> _AVAILABLE DATA_
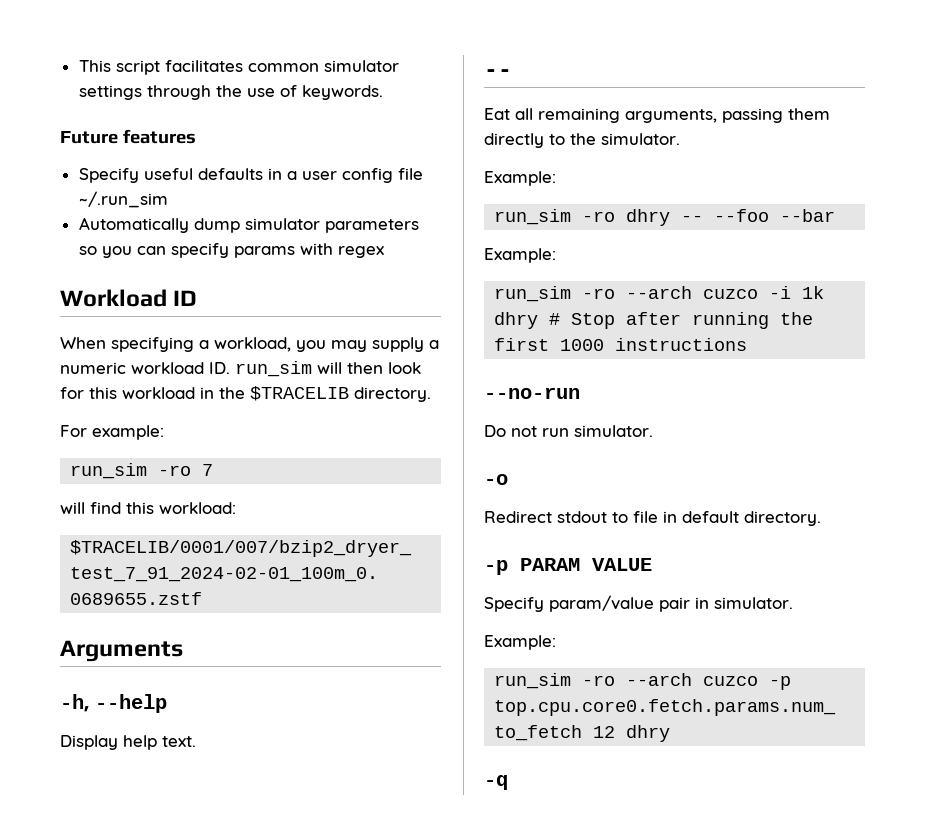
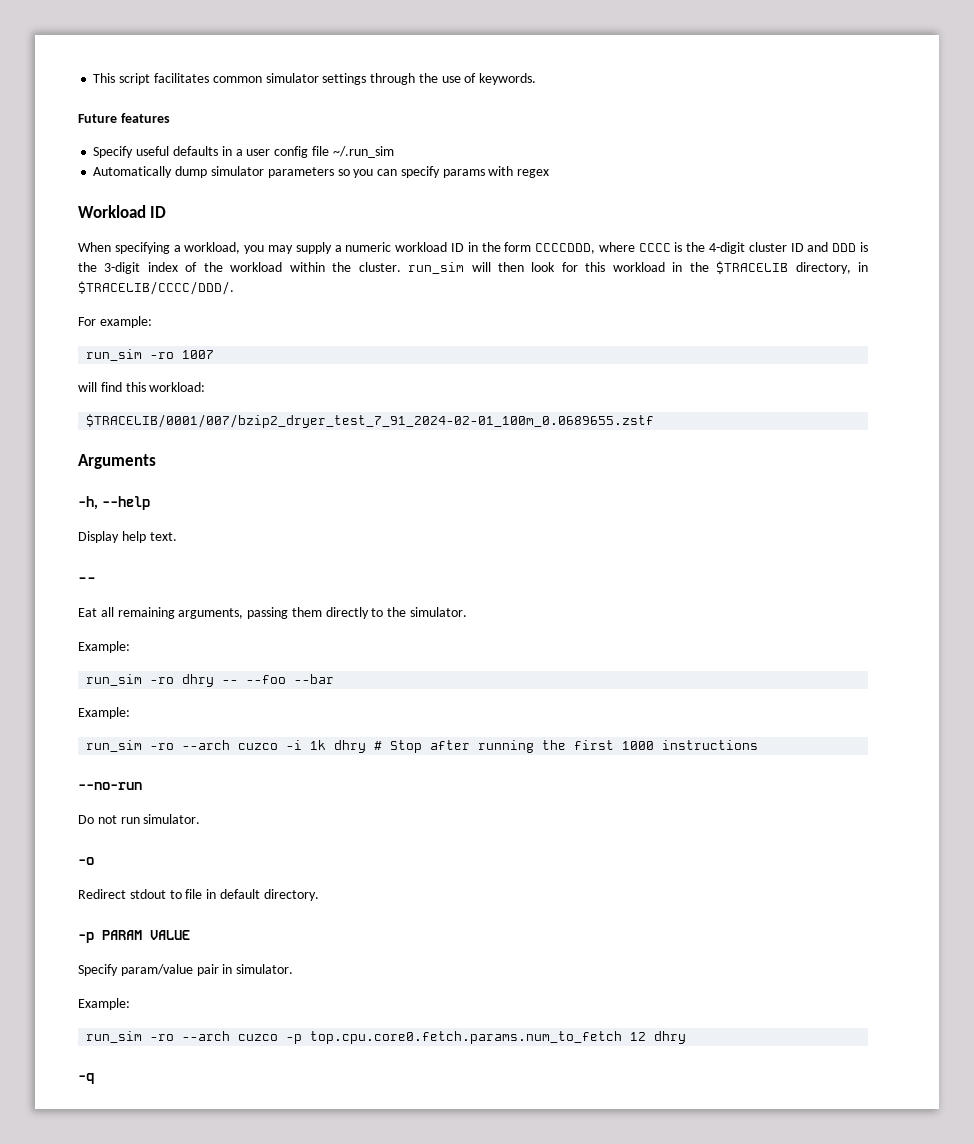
- When specifying a workload, you may supply a numeric workload ID. run_sim will then look for this workload in the $TRACELIB directory.
+ When specifying a workload, you may supply a numeric workload ID in the form CCCCDDD, where CCCC is the 4-digit cluster ID and DDD is the 3-digit index of the workload within the cluster. run_sim will then look for this workload in the $TRACELIB directory, in $TRACELIB/CCCC/DDD/.
- run_sim -ro 7
+ run_sim -ro 1007

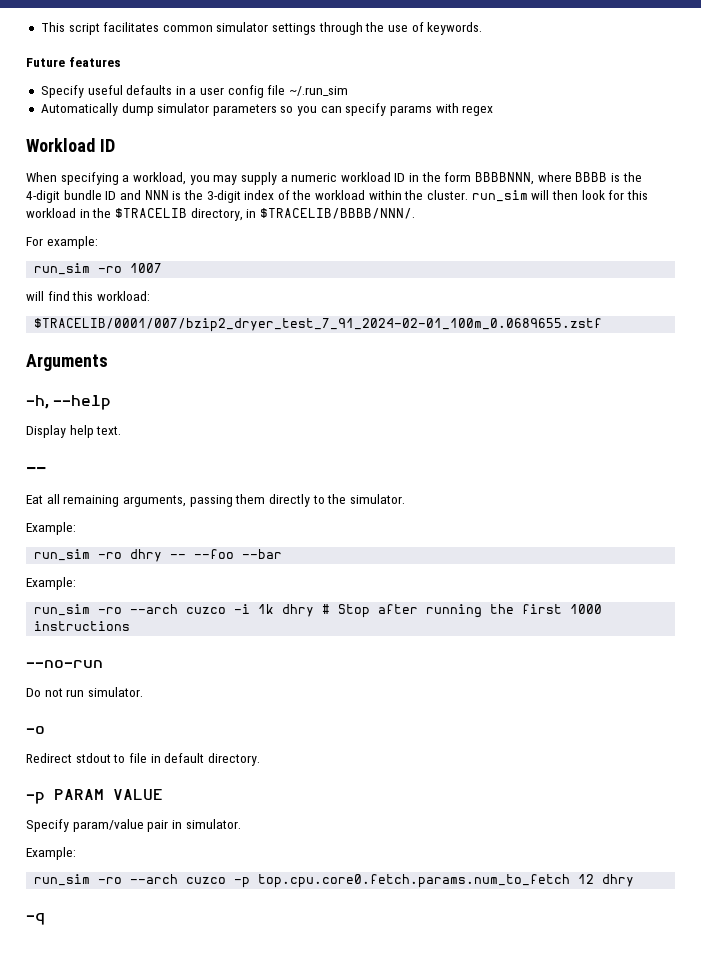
- When specifying a workload, you may supply a numeric workload ID in the form CCCCDDD, where CCCC is the 4-digit cluster ID and DDD is the 3-digit index of the workload within the cluster. run_sim will then look for this workload in the $TRACELIB directory, in $TRACELIB/CCCC/DDD/.
+ When specifying a workload, you may supply a numeric workload ID in the form BBBBNNN, where BBBB is the 4-digit bundle ID and NNN is the 3-digit index of the workload within the cluster. run_sim will then look for this workload in the $TRACELIB directory, in $TRACELIB/BBBB/NNN/.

> _PROBLEM TO SOLVE_
Repeat every entry above word for word, and include no pictures.

> _WRITTEN SOLUTION_
- When specifying a workload, you may supply a numeric workload ID. run_sim will then look for this workload in the $TRACELIB directory.
+ When specifying a workload, you may supply a numeric workload ID in the form CCCCDDD, where CCCC is the 4-digit cluster ID and DDD is the 3-digit index of the workload within the cluster. run_sim will then look for this workload in the $TRACELIB directory, in $TRACELIB/CCCC/DDD/.
- run_sim -ro 7
+ run_sim -ro 1007

- When specifying a workload, you may supply a numeric workload ID in the form CCCCDDD, where CCCC is the 4-digit cluster ID and DDD is the 3-digit index of the workload within the cluster. run_sim will then look for this workload in the $TRACELIB directory, in $TRACELIB/CCCC/DDD/.
+ When specifying a workload, you may supply a numeric workload ID in the form BBBBNNN, where BBBB is the 4-digit bundle ID and NNN is the 3-digit index of the workload within the cluster. run_sim will then look for this workload in the $TRACELIB directory, in $TRACELIB/BBBB/NNN/.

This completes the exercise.